Mom worked so hard for those trees. She used to pack my brother and I in the old blue van and we'd make multiple daily runs to the park, The Pantry, or the Weed and Pest Co. to fill the plastic water tank my parents kept in the back. We went our first 18 months in that dusty little settlement without any running water (something that would remain an intermittent issue even to the present), and had to transport it from town. My mother watered every single one of those pitiful sticks by hand, spending hours carrying 5 gallon buckets from the van and back. Even as a toddler, I thought she was crazy. 20 years later, however, my parents have a yard filled with (comparatively) towering giants; a strange, leafy island in an endless ocean of grass.

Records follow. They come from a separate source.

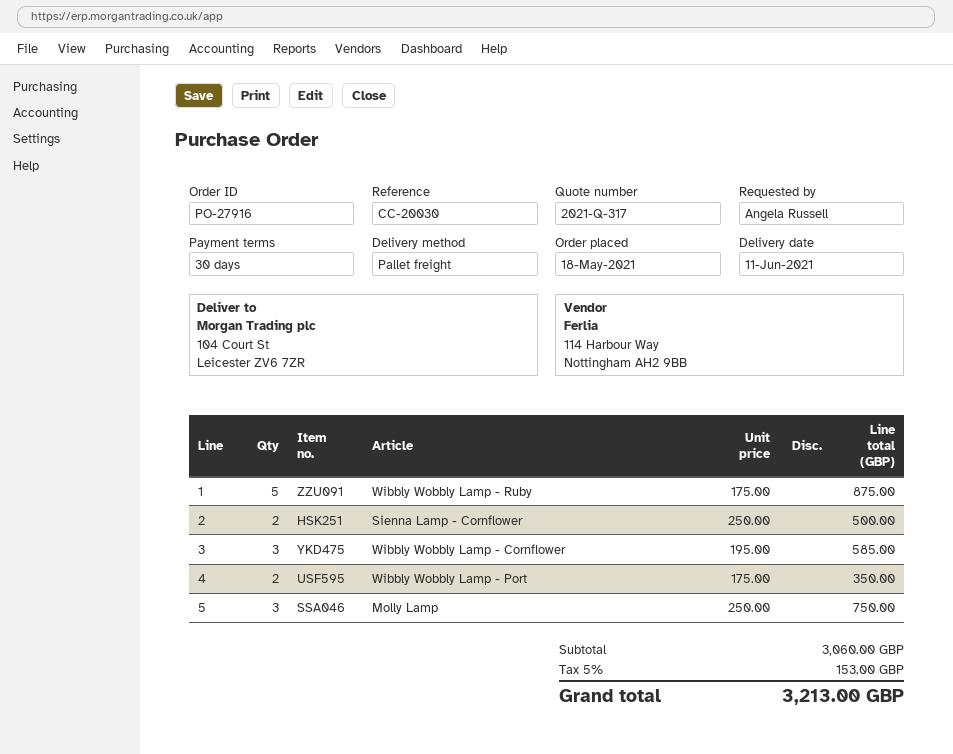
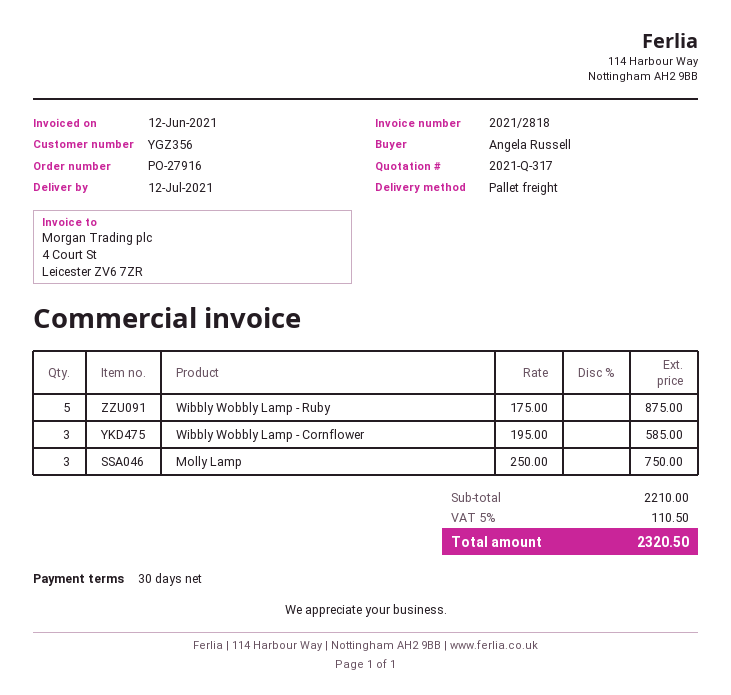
delivery date: 2021-06-11 -> 2021-07-12
Sienna Lamp - Cornflower: 2 x 250.00 = 500.00 -> none
Wibbly Wobbly Lamp - Port: 2 x 175.00 = 350.00 -> none
subtotal: 3060.00 -> 2210.00
tax: 5% = 153.00 -> 5% = 110.50
total: 3213.00 -> 2320.50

I dream about making my own little forest someday, should I ever buy a house with a yard or a small patch of land. I've been looking at Zillow a lot lately. I love my little apartment but I definitely want my own little kingdom too; something that I can do whatever I want with. I'd have a swing in the yard, and roses, columbines, and bleeding hearts everywhere. Maybe a wrought-iron fence to keep the fae-folk out, and glowing rocks for the driveway. I'd hang windchimes on the porch and solar lights in the trees, too, I think, and put a hammock on the porch.


I don't know how I'd do the interior, but it will be magical. I imagine all of the designs I would paint on the ceilings, and how I'd want my bathrooms to look. I'd definitely need to restore my clawfoot tub. There would also be a cozy kitchen space for borscht or hosting wine and paint nights (a house would definitely be better than all of squeezing together at Justin's), and I would want a library with a cozy sofa and deep pillows. More than anything though, I would want it to be a place where everyone was welcome and felt loved, the way my house was growing up. It was always messy, but what makes a house a home is not the way it looks or how well-kept the living room is. It's love and being somewhere you're welcome, wanted, and comfortable enough to be yourself.


For now, I'll paint my pretty trees and imaginary houses. It'll happen someday. It's enough to dream for now, and to be able to live vicariously through little angels, gazing up through the leafy canopy with wonder.